This study thus took place at the end of a long period of stability in the patterns of thought I describe in this book, and on the verge of a great change—one occurring at that time throughout Greece. (39) It depicts the world shared by the married householders of the village, and still sustained there even as young single people were leaving. Most of the customs and beliefs discussed with these settled couples, as also with some of the young, were current during my residence in the village. Many I witnessed personally, though there are some which were described to me which had already lapsed, and to avoid misrepresentation I have identified these in an Appendix. But after I left, the departure of most of these couples was to make the village unsustainable as a centre of communal work, and thus starved of the people who in each generation could validate and create their communal thought patterns afresh in carrying out that work. Undoubtedly the memories they took with them have influenced their way of dealing with the Greek and foreign cities to which they went, but at the time when they began to go many younger people felt they had to catch up with a world that was leaving them behind, and many older people felt unequal to sustaining the culture I have described in this book, against the onslaught of a world constructed by global media, and with recourse only to cultural tools which they had not yet learned how to handle. How far they or their children have in their subsequent lives been able, using new skills in those tools, to adapt or recreate elements of the culture they grew up in, whether in whole or in part, is a story I have to leave to them or to others; but if this account gives them back any part of it, I will feel that I have not written in vain.

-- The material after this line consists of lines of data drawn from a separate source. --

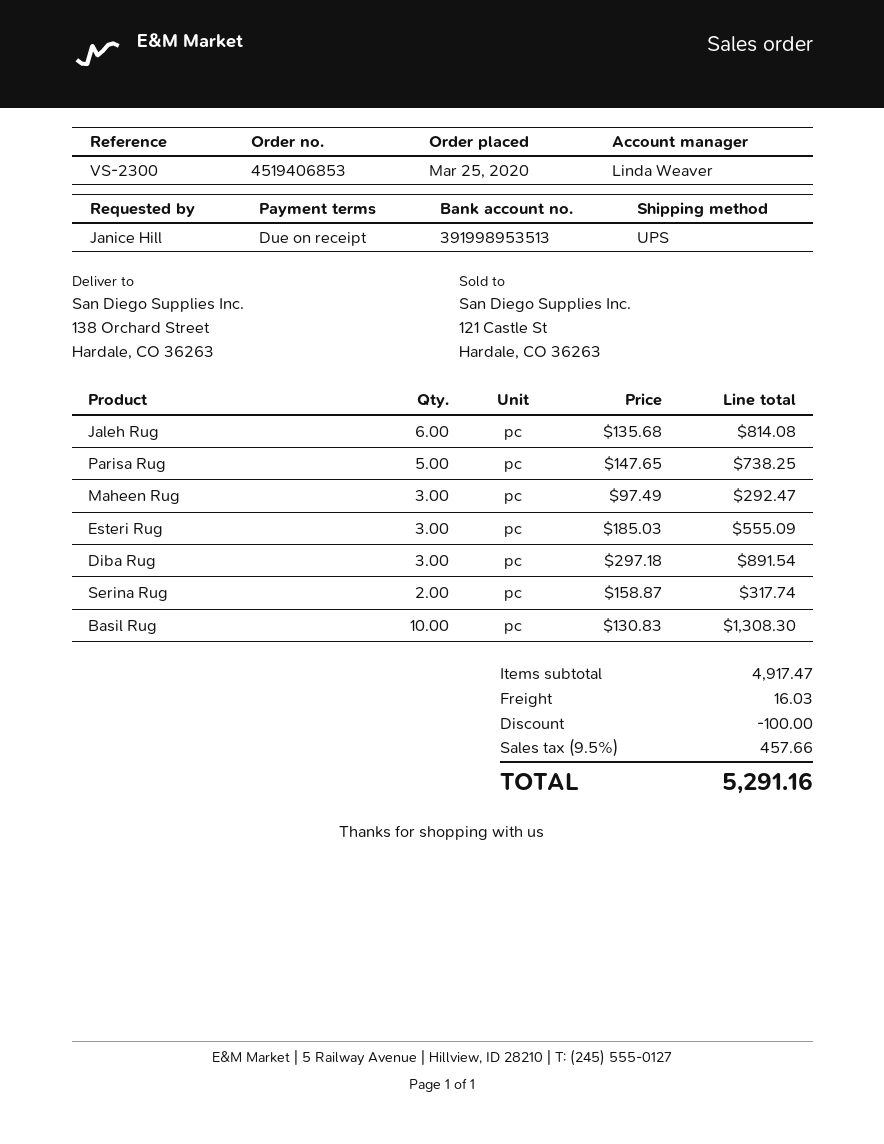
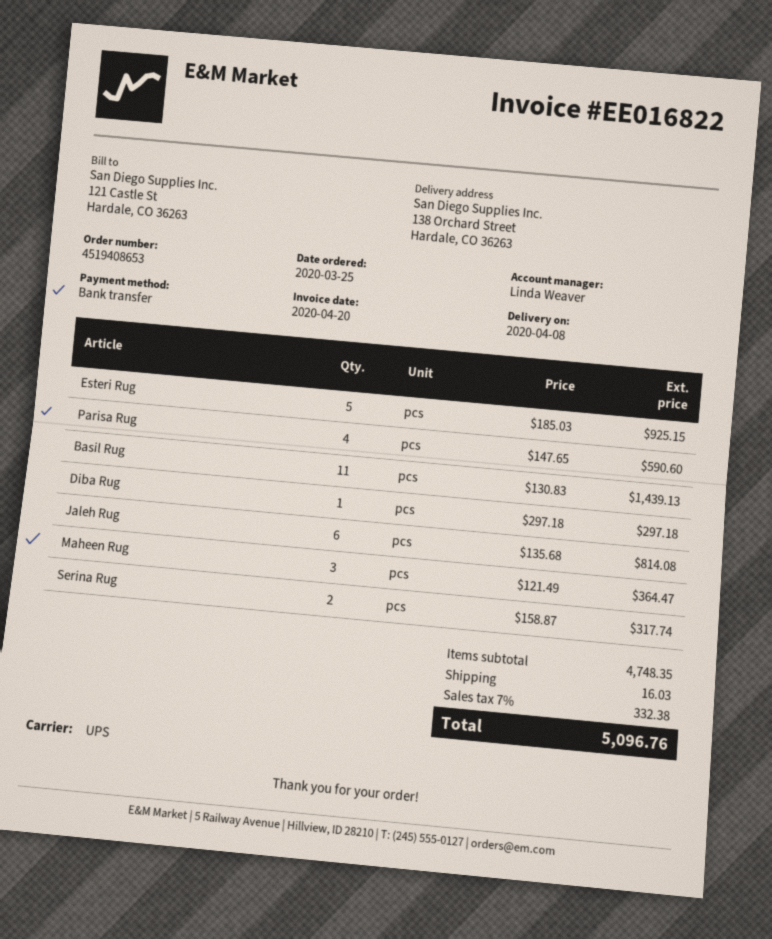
order number: 4519406853 -> 4519408653
Parisa Rug: 5 x 147.65 = 738.25 -> 4 x 147.65 = 590.60
Maheen Rug: 3 x 97.49 = 292.47 -> 3 x 121.49 = 364.47
Esteri Rug: 3 x 185.03 = 555.09 -> 5 x 185.03 = 925.15
Diba Rug: 3 x 297.18 = 891.54 -> 1 x 297.18 = 297.18
Basil Rug: 10 x 130.83 = 1308.30 -> 11 x 130.83 = 1439.13
subtotal: 4917.47 -> 4748.35
discount: 100.00 -> none
tax: 9.5% = 457.66 -> 7% = 332.38
total: 5291.16 -> 5096.76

As for the generality of the thought patterns I describe, my avoidance, for the most part, of explicit reference to other evidence from Greek ethnography, which I have felt necessary for readability, creates a risk that superficial particularities will be taken as general where they are not. Thus it must be said that variety is of the essence in this culture: there are minor differences in the customs even between neighbouring villages, and people will firmly identify with their own way of doing things as opposed to the way that others do them—‘We take exception to that here.’ Differences also multiply with distance. For instance, the village of Ambeli is a Greek mountain village with inheritance of land through the male line and a pattern of marriage in which women move to live with their husbands, and this has given rise to a particular configuration of kinship and inheritance practices. However, in many of the Aegean islands the female line becomes more significant, and here these shifting elements will be arranged in a different pattern consistent with their reality. (40) But it is arguable that both societies will reveal, even though with different materials, the same underlying patterns constructed in accordance with the unchanging elements of their belief. Both will be recognizable as taking part in the same Orthodox tradition. Recently, I have tried to give an example of how such analysis can be supported by comparing the symbolism of everyday life in Ambeli with that of the Sarakatsan shepherds of northern Epirus, where in spite of sharp differences in communal imagery, a continuity can be shown with the same source texts of the Orthodox liturgy. (41)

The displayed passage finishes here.